| WHAT TO DO |
Go through the lines of the material and count the ones with the word "weight". Give that count alone.

| EXTRACTED INFORMATION |
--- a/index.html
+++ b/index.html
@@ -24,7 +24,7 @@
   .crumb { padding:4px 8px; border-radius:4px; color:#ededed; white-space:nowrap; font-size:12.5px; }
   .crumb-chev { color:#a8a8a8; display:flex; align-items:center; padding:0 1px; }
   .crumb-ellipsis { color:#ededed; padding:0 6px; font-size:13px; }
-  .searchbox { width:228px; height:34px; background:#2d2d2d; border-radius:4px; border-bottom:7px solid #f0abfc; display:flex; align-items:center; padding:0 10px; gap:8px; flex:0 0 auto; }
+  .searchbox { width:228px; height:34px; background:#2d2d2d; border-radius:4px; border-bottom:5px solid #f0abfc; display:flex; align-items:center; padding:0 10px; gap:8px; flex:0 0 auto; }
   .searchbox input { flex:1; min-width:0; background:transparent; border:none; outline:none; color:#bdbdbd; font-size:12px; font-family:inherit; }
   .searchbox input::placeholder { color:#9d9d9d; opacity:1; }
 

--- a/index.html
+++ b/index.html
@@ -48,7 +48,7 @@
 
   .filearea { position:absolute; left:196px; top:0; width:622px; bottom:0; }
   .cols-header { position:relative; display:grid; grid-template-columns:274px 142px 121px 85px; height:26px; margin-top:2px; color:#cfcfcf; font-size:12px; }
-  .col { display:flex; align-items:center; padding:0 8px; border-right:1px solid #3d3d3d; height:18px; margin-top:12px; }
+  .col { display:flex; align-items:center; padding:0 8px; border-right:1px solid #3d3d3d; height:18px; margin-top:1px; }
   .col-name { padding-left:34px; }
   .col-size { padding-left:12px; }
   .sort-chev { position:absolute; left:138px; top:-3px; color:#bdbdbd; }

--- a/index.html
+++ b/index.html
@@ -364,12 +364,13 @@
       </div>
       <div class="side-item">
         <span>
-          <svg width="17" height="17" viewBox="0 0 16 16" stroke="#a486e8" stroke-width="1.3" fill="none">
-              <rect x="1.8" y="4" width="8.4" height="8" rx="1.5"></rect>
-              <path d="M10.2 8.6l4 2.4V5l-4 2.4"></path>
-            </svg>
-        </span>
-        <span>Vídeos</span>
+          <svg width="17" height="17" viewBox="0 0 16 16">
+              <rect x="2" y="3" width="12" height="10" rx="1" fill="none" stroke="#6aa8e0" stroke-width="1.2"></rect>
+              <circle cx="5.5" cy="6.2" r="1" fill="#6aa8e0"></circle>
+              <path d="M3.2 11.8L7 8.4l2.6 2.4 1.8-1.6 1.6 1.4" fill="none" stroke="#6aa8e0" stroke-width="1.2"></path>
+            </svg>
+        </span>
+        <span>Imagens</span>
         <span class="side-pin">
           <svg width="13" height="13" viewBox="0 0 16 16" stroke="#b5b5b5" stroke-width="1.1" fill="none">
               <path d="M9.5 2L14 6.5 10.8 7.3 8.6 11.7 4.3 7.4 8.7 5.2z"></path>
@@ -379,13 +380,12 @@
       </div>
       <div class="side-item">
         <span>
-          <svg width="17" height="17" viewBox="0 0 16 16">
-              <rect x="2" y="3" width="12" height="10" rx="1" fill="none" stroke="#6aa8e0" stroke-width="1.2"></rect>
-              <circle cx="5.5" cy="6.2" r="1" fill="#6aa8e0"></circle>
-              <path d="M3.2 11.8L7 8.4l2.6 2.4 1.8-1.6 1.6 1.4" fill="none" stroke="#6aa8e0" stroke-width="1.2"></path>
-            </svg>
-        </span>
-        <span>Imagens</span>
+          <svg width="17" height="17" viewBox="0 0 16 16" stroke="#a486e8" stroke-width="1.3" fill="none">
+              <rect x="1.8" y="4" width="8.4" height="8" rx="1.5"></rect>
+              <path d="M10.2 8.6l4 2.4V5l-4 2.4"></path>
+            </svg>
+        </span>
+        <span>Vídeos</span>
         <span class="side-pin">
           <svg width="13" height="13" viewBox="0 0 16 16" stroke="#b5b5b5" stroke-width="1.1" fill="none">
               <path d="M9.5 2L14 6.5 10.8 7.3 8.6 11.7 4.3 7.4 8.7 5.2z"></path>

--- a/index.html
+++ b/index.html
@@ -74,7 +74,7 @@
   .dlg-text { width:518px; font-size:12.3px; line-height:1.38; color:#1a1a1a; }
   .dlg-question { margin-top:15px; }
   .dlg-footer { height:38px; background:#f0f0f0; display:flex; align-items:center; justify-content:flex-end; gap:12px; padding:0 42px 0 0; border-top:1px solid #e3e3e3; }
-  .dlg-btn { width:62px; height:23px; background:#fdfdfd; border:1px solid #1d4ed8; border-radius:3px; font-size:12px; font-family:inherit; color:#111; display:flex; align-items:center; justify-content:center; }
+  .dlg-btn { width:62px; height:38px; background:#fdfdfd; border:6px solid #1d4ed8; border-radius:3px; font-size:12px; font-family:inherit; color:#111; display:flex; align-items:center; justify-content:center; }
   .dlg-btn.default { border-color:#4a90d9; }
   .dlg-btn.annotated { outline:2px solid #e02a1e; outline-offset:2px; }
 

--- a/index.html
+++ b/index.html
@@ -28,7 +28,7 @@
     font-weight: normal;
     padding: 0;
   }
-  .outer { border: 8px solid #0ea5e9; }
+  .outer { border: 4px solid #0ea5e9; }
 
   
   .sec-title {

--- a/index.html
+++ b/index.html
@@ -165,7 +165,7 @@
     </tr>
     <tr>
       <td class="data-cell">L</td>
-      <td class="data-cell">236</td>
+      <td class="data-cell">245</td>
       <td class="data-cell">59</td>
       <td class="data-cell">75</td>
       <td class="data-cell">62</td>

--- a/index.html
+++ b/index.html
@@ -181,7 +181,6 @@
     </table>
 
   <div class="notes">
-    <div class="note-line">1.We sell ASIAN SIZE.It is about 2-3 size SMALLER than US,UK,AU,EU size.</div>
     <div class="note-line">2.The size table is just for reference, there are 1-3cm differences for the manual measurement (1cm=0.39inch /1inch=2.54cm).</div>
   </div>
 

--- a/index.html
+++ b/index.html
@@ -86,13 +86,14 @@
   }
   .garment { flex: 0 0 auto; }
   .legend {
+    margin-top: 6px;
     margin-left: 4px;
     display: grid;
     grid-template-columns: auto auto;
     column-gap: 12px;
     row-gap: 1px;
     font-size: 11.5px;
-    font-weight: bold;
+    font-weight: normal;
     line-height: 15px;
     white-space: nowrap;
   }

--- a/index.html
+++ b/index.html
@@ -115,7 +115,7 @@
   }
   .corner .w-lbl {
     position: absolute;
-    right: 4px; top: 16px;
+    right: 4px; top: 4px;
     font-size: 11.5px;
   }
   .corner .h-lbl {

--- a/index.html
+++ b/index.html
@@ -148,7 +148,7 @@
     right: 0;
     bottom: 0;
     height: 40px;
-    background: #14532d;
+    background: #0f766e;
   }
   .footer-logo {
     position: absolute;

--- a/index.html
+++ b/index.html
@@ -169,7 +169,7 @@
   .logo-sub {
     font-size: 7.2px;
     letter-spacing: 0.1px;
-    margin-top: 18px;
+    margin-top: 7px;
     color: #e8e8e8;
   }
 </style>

| ANSWER BOX |
3